Second, when the authors’ commentary was in pre-print format, one of the authors of the commentary was at an institution that employed several of the authors on the Piquero et al. study and several other individuals on the commentary have written with different members of our research team—including in the past few months. Yet, no one from the commentary decided to talk with us individually about publicly commenting on our work. In fact, one of the commentary authors actually reached out and congratulated one of us on our article and asked for insight into our methodological approach, as they were unfamiliar with it, and expressed interest in using it for replication in another city. In the spirit of collegiality, we offered to provide them much of our code in order for them to apply it to their analysis of the “other city.” The individual never followed up on that offer.

We believe that the community of scholars should be a guild that leads by example by producing solid research and striving to present social science data in a way that makes it digestible to those who need it (e.g., politicians, journalists, and the general public). Particularly, in the context of a global pandemic - when lives are at stake – we need to come together to create synergies of effort, collaboration, and mentorship as a discipline to help address urgent social issues and needs.
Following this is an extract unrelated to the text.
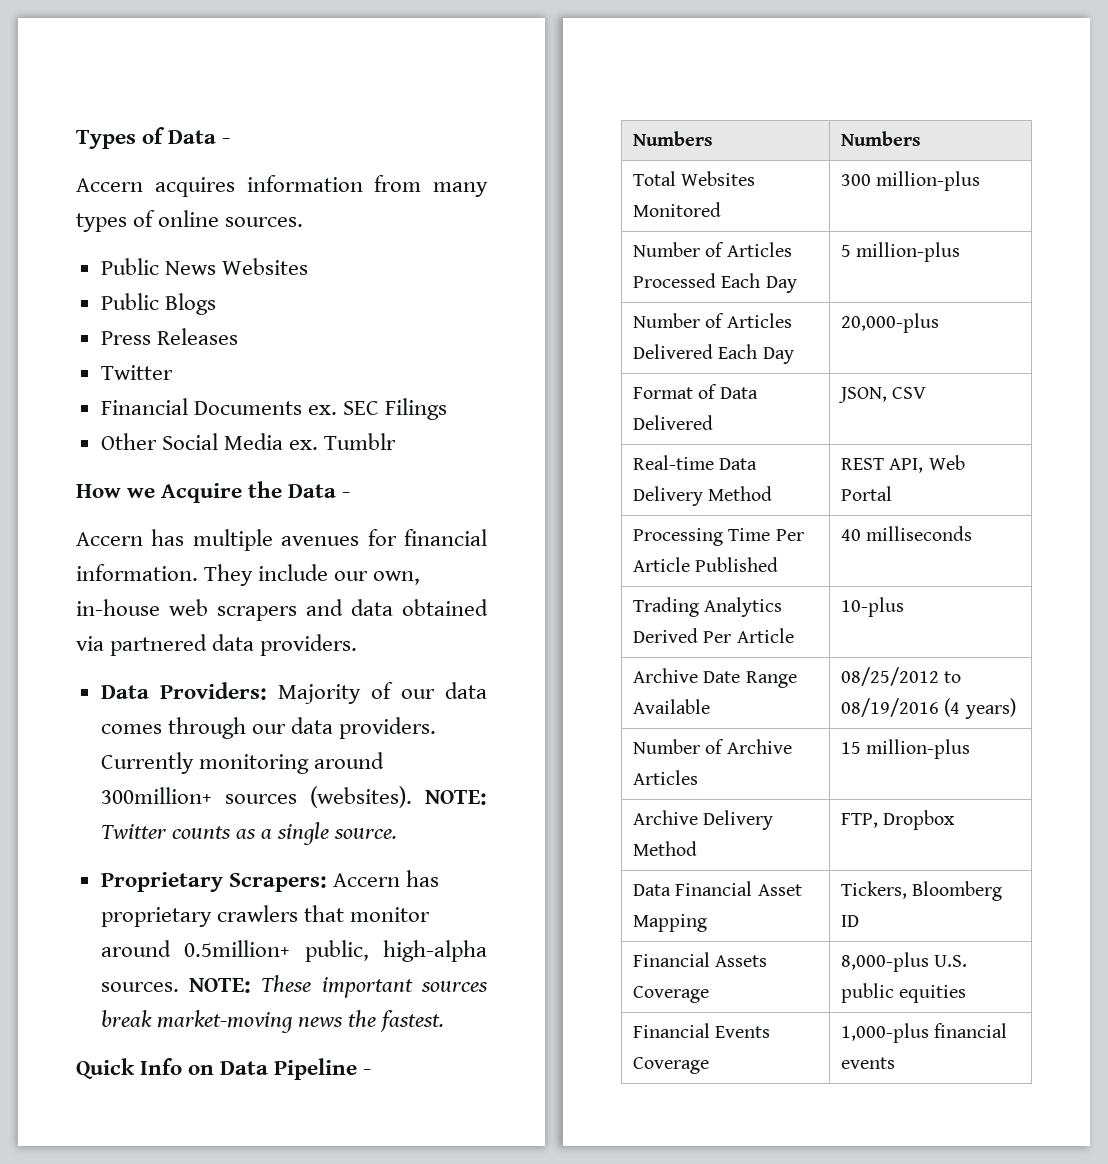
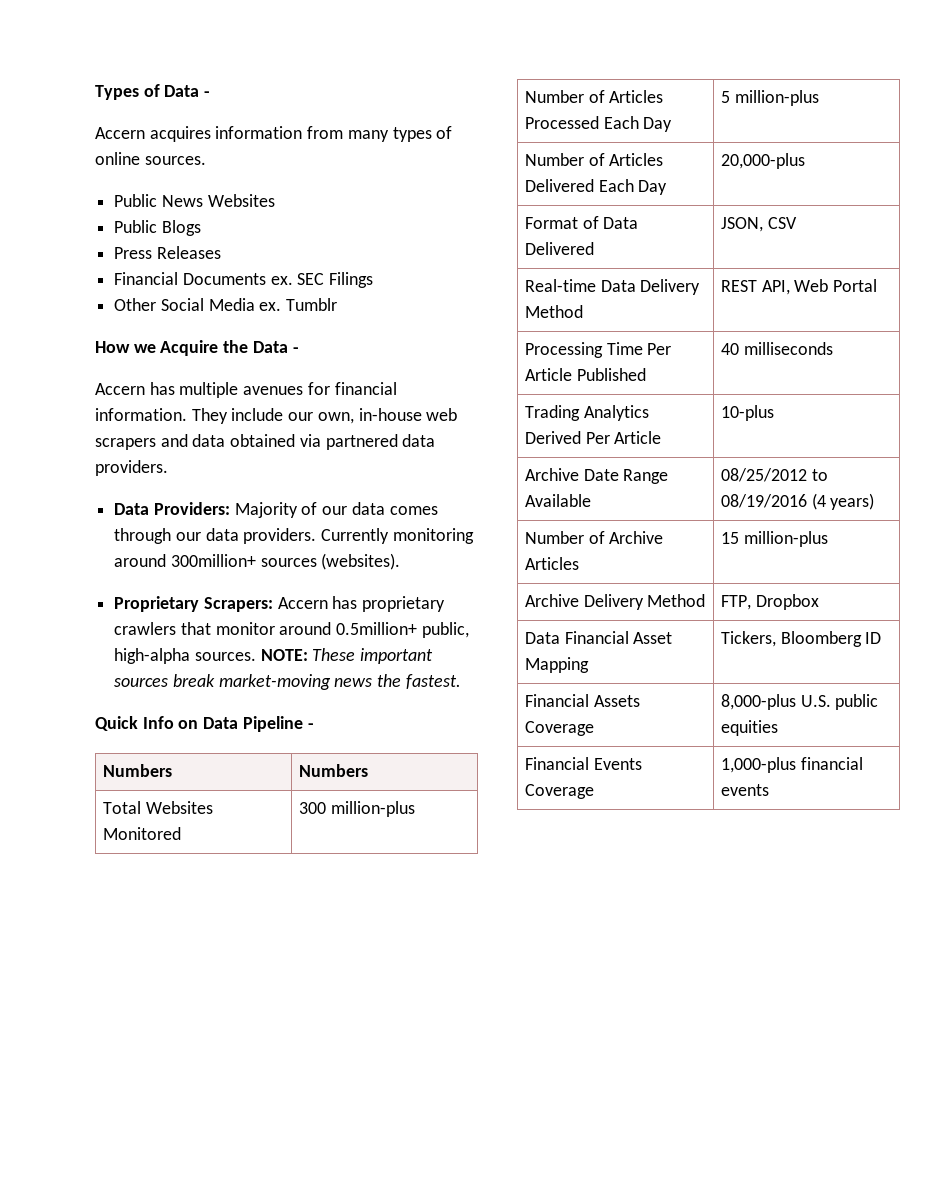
[100,365,173,380] // Twitter -> (221, 252) none
[424,790,487,805] [100,822,398,845] NOTE: Twitter counts as a single source. -> (401, 561) none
It is imperative that we all recognize the duty we have towards each other, to the academy, and in particular toward emerging scholars who will be on the front lines of research for many years to come.

We are all working with limited data and techniques and many of us are following each other’s methodology, time frame, and the like. We urge the scientific community to engage in positive not negative discussions about how we study important and serious social problems, like domestic violence. We should do so in a cooperative and not combative spirit.